Pour mesurer la confiance en soi des élèves, les auteurs ont mené une enquête auprès de 2034 élèves de terminale au cours des trois semaines qui précèdent la date limite de soumission des vœux sur Parcoursup en 2021. Les auteurs utilisent une mesure de confiance en soi communément utilisée et validée dans la littérature en économie expérimentale (Niederle et Vesterlund, 2007 ; Buser, Niederle et Oosterbeek, 2014 ; Dargnies, Hakimov et Kübler, 2019 ; Mobius et al., 2011).
Ils ont ensuite apparié les données de leur enquête avec les données administratives de Parcoursup, qui contiennent notamment les vœux soumis par les élèves, les propositions reçues, et le choix final réalisé.

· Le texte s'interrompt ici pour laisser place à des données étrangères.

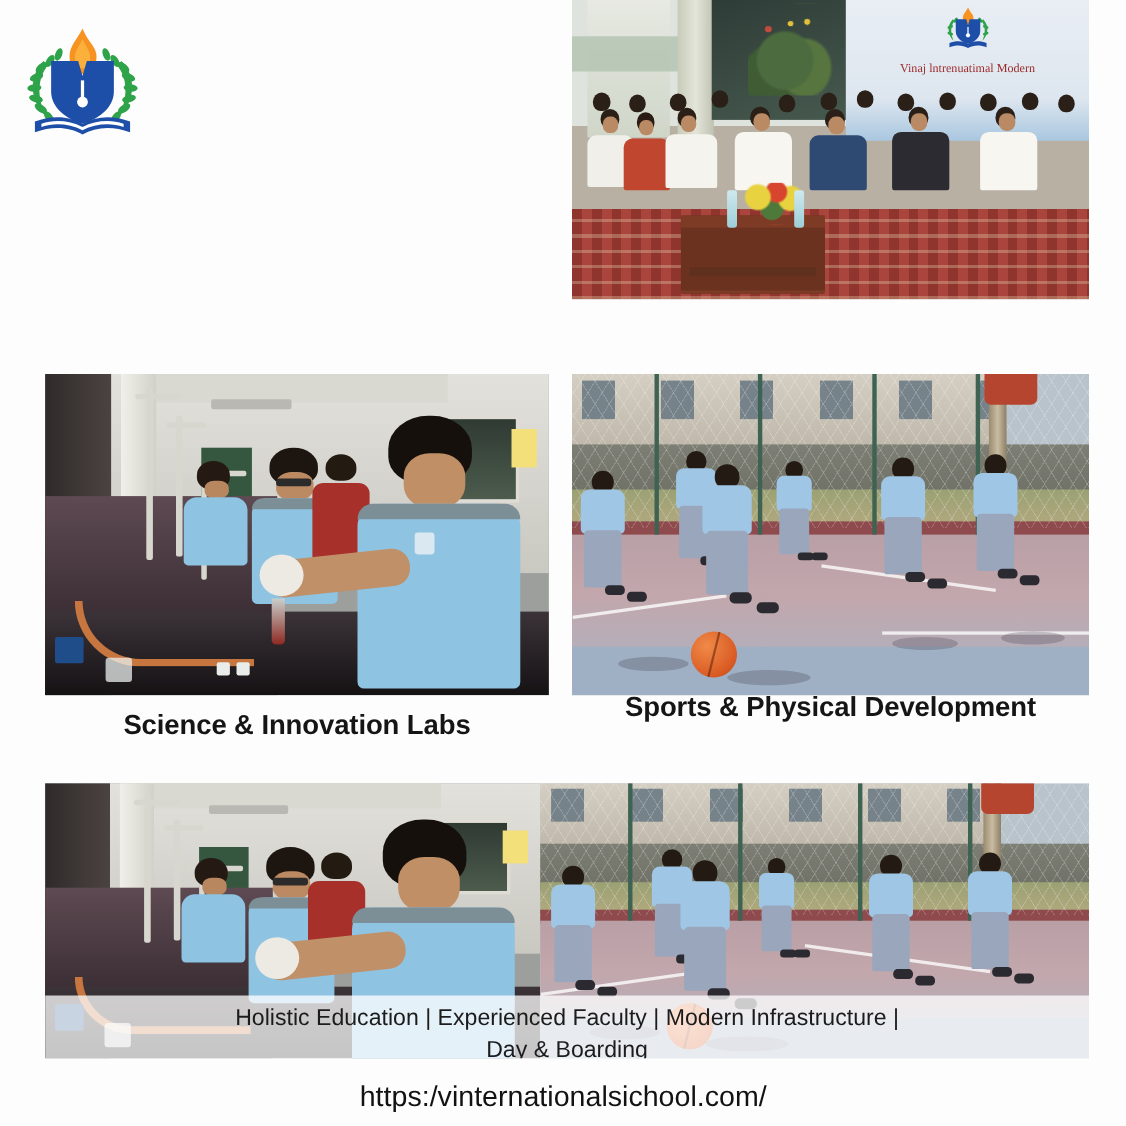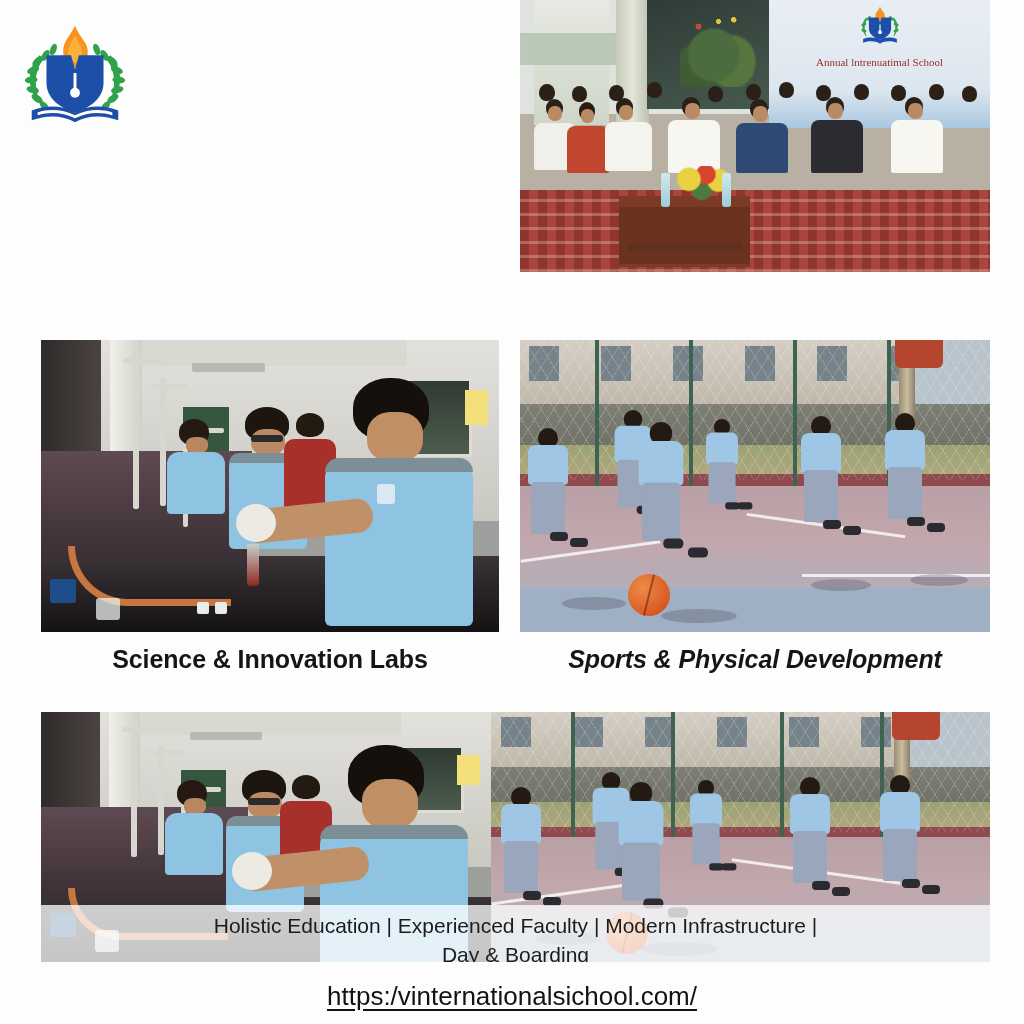"Annual lntrenuatimal School" div.ev-banner-text { text: Annual lntrenuatimal School -> Vinaj lntrenuatimal Modern }
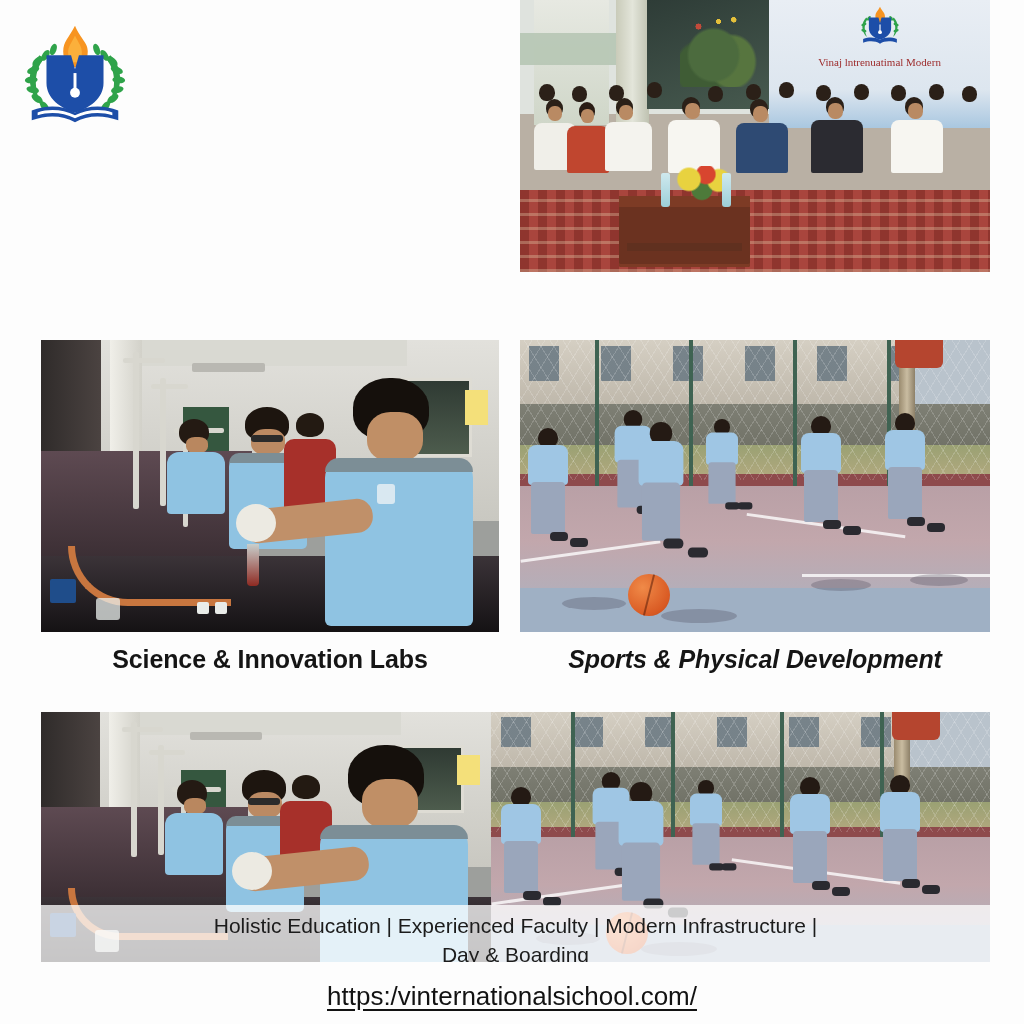"Sports & Physical Development" div.caption { font-style: italic -> none; top: 645px -> 629px }
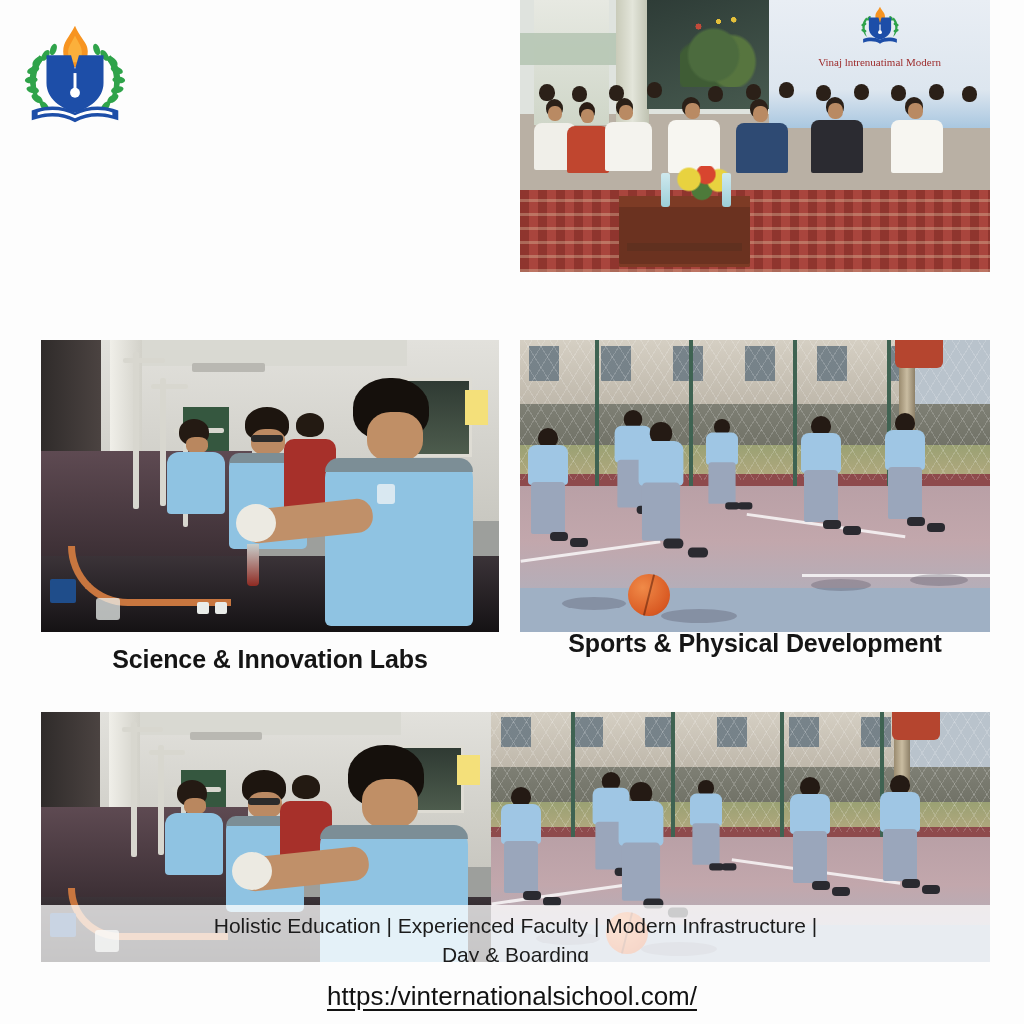"https:/vinternationalsichool.com/" .site-url { text-decoration: underline -> none }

Le rang relatif perçu par les élèves étant mesuré dans les trois semaines précédant la date limite de soumission des vœux, ces données permettent d’analyser le lien entre confiance en soi et vœux exprimés.
Les auteurs s’intéressent à plusieurs caractéristiques des choix réalisés, notamment si un élève a candidaté à une classe préparatoire (CPGE), un indicateur utile pour détecter l’autocensure parmi les meilleurs élèves. Ils s’intéressent également à la sélectivité des formations classées par les candidats mesurées par les notes moyennes que les élèves admis dans ces formations ont obtenues au baccalauréat.
Les auteurs ont enfin conçu une intervention simple qui consiste à indiquer aux élèves leur position réelle dans la distribution nationale des moyennes générales de terminale. Pour les élèves qui sous-estiment initialement leur rang, cette information corrige à la hausse leur perception de rang. Inversement, pour les élèves qui surestiment initialement leur rang, elle révise leur perception à la baisse. Les élèves qui reçoivent cette information ont été tirés au sort afin de pouvoir mesurer l’effet causal sur les choix d’orientation.